* **What you have to do**
Please keep to the lines below from the one with "total: 6534.70 -> 2511.30" through the one with "total: 18955.32 -> 21063.03", and restate them word for word, ends included.

____

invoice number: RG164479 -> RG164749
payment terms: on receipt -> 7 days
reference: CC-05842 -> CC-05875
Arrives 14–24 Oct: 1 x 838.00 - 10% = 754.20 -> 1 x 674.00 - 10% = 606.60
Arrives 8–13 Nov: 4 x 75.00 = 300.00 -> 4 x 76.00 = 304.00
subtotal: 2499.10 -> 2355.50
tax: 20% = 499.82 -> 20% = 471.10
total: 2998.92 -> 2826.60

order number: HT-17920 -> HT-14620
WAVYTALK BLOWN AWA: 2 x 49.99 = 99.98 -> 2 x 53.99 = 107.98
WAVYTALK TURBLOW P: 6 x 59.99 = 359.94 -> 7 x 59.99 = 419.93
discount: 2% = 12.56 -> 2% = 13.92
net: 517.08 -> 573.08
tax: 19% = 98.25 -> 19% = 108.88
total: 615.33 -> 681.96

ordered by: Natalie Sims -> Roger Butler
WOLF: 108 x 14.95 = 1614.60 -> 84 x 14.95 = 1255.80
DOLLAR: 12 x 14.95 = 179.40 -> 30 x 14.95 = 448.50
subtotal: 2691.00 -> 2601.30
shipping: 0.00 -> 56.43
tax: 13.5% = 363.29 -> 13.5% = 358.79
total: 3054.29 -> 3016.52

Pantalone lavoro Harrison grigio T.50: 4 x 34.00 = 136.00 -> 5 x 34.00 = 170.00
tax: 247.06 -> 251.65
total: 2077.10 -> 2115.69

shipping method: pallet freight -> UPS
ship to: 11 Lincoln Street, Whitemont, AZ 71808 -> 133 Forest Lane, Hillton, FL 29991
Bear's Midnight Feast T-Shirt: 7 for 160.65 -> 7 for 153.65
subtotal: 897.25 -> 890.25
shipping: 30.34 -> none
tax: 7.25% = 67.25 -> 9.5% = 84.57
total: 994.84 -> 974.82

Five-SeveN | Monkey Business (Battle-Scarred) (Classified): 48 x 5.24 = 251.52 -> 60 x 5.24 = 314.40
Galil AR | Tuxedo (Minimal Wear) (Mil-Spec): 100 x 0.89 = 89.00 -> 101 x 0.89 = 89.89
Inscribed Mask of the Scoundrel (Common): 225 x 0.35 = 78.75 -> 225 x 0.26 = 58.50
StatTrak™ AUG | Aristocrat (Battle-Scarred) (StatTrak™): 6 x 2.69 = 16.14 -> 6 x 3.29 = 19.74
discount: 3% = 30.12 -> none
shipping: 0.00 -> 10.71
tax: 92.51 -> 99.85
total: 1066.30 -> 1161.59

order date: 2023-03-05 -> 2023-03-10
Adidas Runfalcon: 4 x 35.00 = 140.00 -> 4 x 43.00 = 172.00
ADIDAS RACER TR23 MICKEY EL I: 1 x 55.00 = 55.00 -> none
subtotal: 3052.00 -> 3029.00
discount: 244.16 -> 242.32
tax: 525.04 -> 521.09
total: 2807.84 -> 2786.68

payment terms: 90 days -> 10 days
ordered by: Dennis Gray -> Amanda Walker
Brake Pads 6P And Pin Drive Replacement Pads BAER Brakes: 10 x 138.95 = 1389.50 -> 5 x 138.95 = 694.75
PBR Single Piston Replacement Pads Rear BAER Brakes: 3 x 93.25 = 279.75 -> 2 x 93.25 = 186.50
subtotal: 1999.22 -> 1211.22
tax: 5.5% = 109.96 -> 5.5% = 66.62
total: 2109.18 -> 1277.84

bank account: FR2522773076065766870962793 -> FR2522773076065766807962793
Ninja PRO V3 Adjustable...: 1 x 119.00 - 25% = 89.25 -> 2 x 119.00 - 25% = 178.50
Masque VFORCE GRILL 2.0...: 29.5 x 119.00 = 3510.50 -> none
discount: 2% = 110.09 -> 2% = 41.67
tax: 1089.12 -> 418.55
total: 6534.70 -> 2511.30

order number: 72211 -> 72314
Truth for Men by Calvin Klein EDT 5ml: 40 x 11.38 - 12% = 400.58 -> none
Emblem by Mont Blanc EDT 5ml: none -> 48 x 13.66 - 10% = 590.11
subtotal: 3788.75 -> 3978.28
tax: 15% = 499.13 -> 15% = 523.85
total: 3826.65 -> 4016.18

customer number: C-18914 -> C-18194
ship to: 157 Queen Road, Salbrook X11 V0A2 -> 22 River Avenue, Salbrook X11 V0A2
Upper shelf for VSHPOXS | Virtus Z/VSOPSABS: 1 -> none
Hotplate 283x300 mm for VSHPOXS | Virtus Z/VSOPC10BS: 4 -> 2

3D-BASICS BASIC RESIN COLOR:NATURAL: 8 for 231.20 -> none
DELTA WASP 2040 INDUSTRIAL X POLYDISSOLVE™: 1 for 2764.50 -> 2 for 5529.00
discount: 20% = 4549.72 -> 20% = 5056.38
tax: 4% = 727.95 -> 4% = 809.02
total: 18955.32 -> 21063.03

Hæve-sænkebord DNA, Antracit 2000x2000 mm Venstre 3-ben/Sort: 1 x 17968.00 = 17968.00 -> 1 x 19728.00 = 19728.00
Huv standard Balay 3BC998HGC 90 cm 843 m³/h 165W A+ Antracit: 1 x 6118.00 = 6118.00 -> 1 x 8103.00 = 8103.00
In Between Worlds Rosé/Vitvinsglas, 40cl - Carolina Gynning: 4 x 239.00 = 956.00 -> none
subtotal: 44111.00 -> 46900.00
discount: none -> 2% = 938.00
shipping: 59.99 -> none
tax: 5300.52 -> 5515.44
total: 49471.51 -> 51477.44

____

* **Solution for this task**
total: 6534.70 -> 2511.30

order number: 72211 -> 72314
Truth for Men by Calvin Klein EDT 5ml: 40 x 11.38 - 12% = 400.58 -> none
Emblem by Mont Blanc EDT 5ml: none -> 48 x 13.66 - 10% = 590.11
subtotal: 3788.75 -> 3978.28
tax: 15% = 499.13 -> 15% = 523.85
total: 3826.65 -> 4016.18

customer number: C-18914 -> C-18194
ship to: 157 Queen Road, Salbrook X11 V0A2 -> 22 River Avenue, Salbrook X11 V0A2
Upper shelf for VSHPOXS | Virtus Z/VSOPSABS: 1 -> none
Hotplate 283x300 mm for VSHPOXS | Virtus Z/VSOPC10BS: 4 -> 2

3D-BASICS BASIC RESIN COLOR:NATURAL: 8 for 231.20 -> none
DELTA WASP 2040 INDUSTRIAL X POLYDISSOLVE™: 1 for 2764.50 -> 2 for 5529.00
discount: 20% = 4549.72 -> 20% = 5056.38
tax: 4% = 727.95 -> 4% = 809.02
total: 18955.32 -> 21063.03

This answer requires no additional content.